Негодованию собравшихся рабочих не было предела.
— Товарищи, — говорил Клелланд-Чейз, председатель Боизского союза углекопов. — Наши враги выпускают свои последние стрелы. Они хотят съесть наших лидеров, уничтожить Федерацию, мешающую их гнусной работе. Это — отчаянье бессилия. Роберт Смит был в закулисной игре их последнею ставкой. Эту ставку они проиграли. Не дадим же сожрать себя и в открытой борьбе. В Федерации — наши лучшие умы, наши испытаннейшие силы. Томас Мойер уже в тюрьме, Томаса Мойера слопали каким-то загадочным снимком, завтра слопают всю Федерацию подкупленным штрейкбрехером, показанием гнусного негодяя! Товарищи рудокопы! Поклянемся же поддержать Федерацию и вождей наших всей массой, всей силой нашего крепкого, могучего коллектива! Поклянемся же перед лицом грозной опасности объявить паукам священную смертельную войну за Союзы. Поклянемся же не уступать кровопийцам, если бы даже голодная смерть ожидала нас в этой решительной стачке!
— Клянемся! — загрохотало собрание.
— Вынести резолюцию протеста! Зафиксировать нашу клятву! Переслать ее конгрессу и президенту!
Шум и смятение овладело собранием. Резкий взволно-нованный звонок вскочившего на стол председателя митинга заставил рабочих смолкнуть в одно мгновенье. Лицо Клел-ланд-Чейза было искажено безумной яростью, голос его дрожал и прерывался.
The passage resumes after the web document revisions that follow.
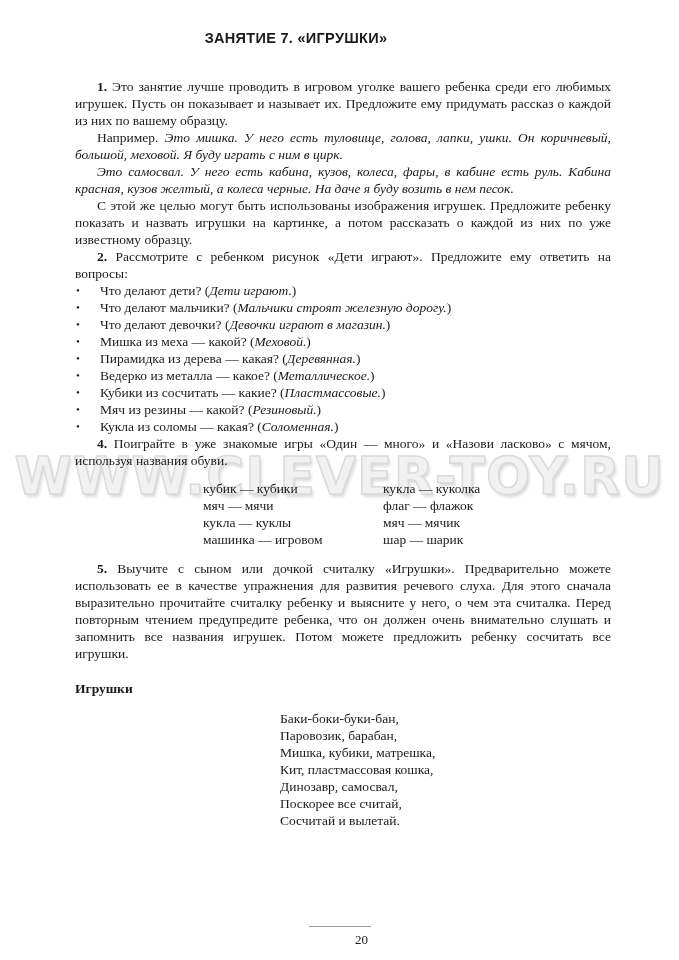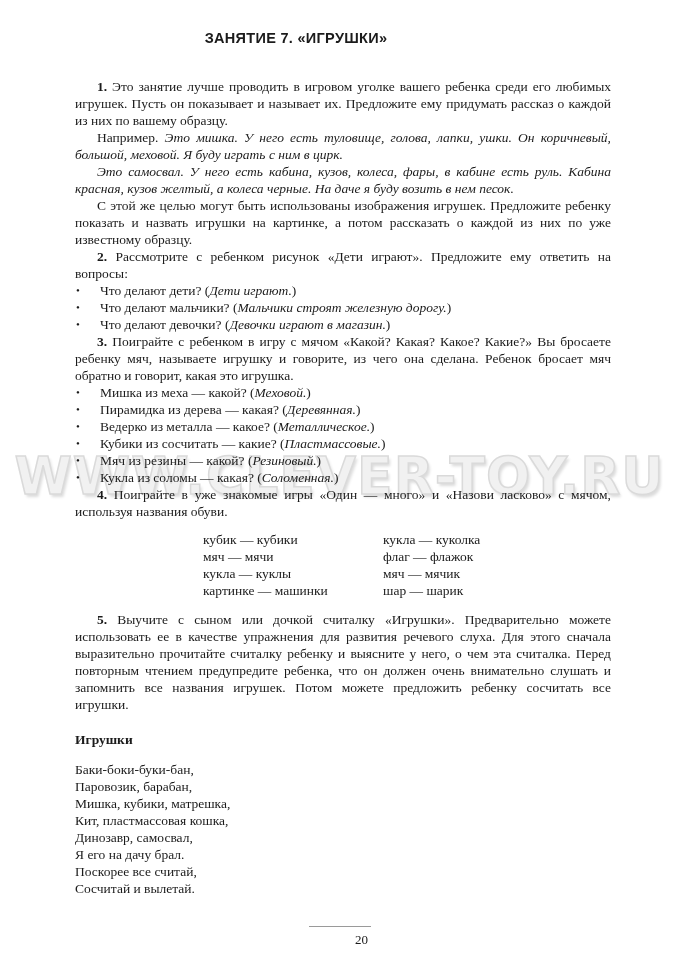--- a/index.html
+++ b/index.html
@@ -80,7 +80,6 @@
       <span class="bullet-marker">•</span>
       <div class="bullet-text"><span>Что делают девочки? (</span><span class="it">Девочки играют в магазин.</span><span>)</span></div>
     </div>
-    <p class="para"><span class="bd">3.</span><span> Поиграйте с ребенком в игру с мячом «Какой? Какая? Какое? Какие?» Вы бросаете ребенку мяч, называете игрушку и говорите, из чего она сделана. Ребенок бросает мяч обратно и говорит, какая это игрушка.</span></p>
     <div class="bullet-row">
       <span class="bullet-marker">•</span>
       <div class="bullet-text"><span>Мишка из меха — какой? (</span><span class="it">Меховой.</span><span>)</span></div>

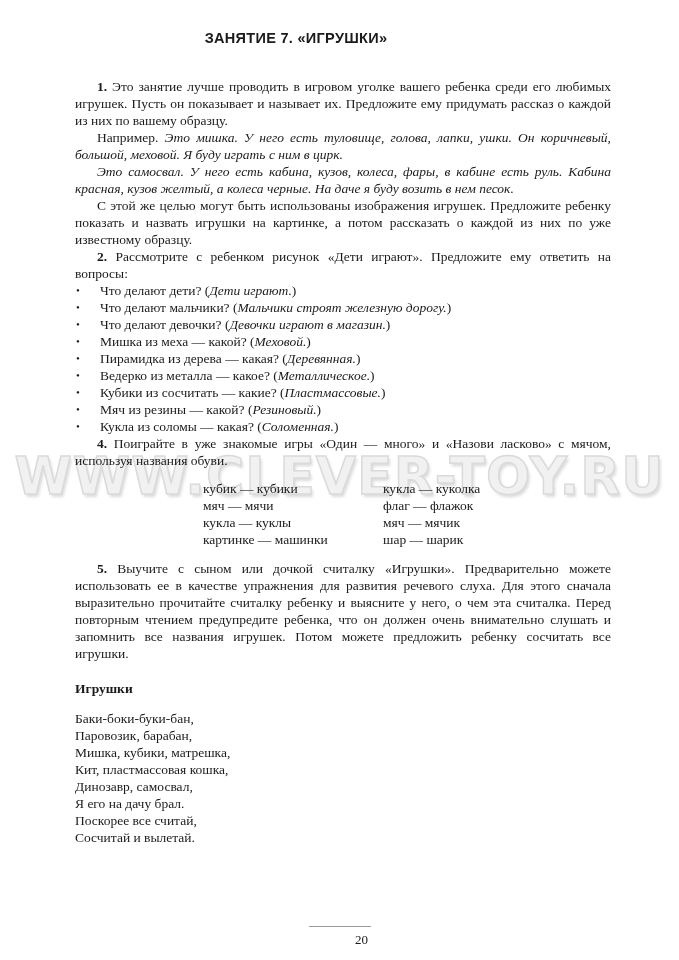--- a/index.html
+++ b/index.html
@@ -110,7 +110,7 @@
         <div>кубик — кубики</div>
         <div>мяч — мячи</div>
         <div>кукла — куклы</div>
-        <div>картинке — машинки</div>
+        <div>машинка — игровом</div>
       </div>
       <div class="words-col-right">
         <div>кукла — куколка</div>

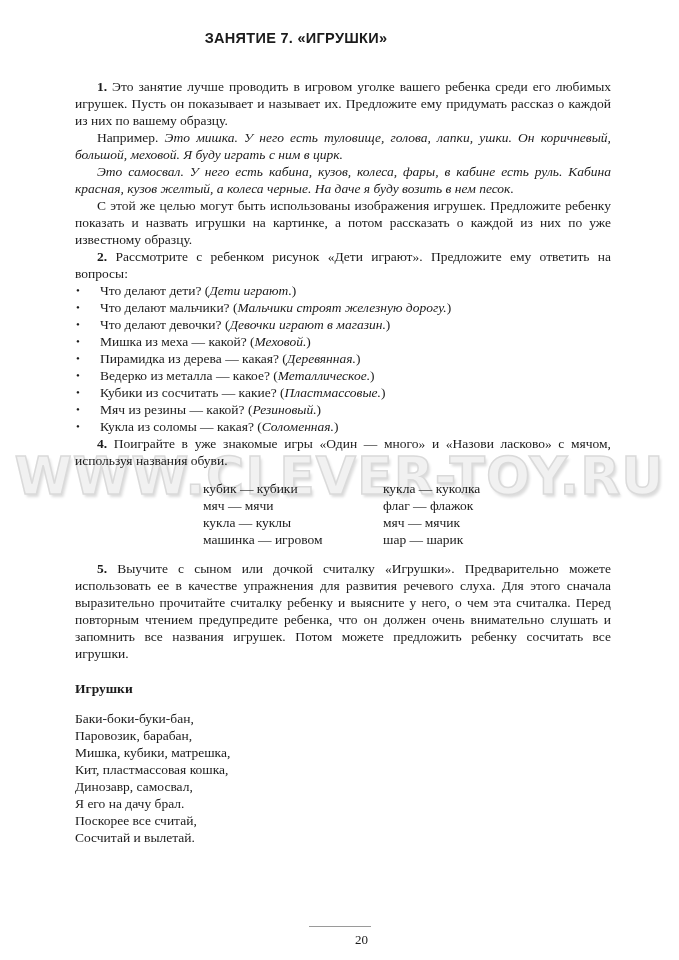--- a/index.html
+++ b/index.html
@@ -34,7 +34,7 @@
   .words-col-right { }
   .words div { white-space:nowrap; }
   .heading2 { text-align:left; font-weight:bold; margin:18px 0 13px 0; }
-  .poem { }
+  .poem { margin-left:205px; }
   .watermark {
     position:absolute; top:446px; left:-6px; width:691px;
     text-align:center; white-space:nowrap;

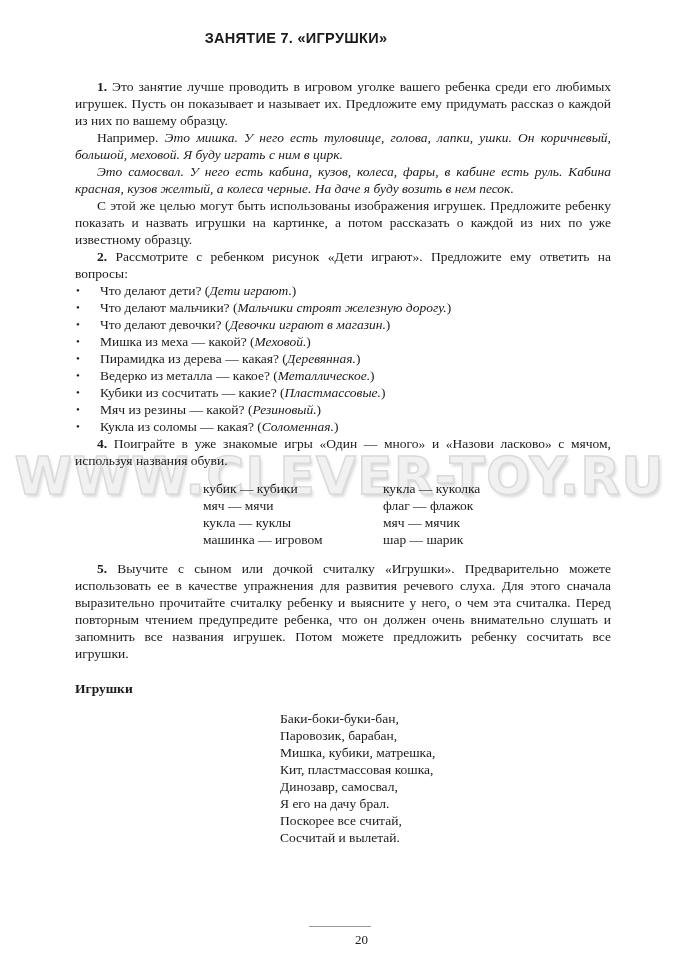--- a/index.html
+++ b/index.html
@@ -127,7 +127,6 @@
       <div>Мишка, кубики, матрешка,</div>
       <div>Кит, пластмассовая кошка,</div>
       <div>Динозавр, самосвал,</div>
-      <div>Я его на дачу брал.</div>
       <div>Поскорее все считай,</div>
       <div>Сосчитай и вылетай.</div>
     </div>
— Товарищи рудокопы! С телеграфа поступило к нам сообщение о только что принятой ими депеше из Денвера. От имени товарища Барнса, управляющего делами Федерации, денверский телеграф в порядке товарищеской солидарности сообщает по всей линии Денвер-Идаго о новом выпаде пинкертоновских собак. Товарищи Гейвуд, Пет-тибоне и Мак-Колленд, весь президиум Федерации, кроме арестованного Мойера, похищены и тайно увезены из Денвера ищейками Пинкертона. Барнс разъясняет в депеше, что в этом предприятии Пинкертона — кроется злейшая опасность для Федерации; исчезновение их будет представлено, как бегство, и подтвердит чудовищное обвинение. Товарищи рудокопы! Гроза надвигается. Сгущаются тучи. Будем же готовы к удару, чтоб он не лишил нас энергии, чтоб не сломил наших сил!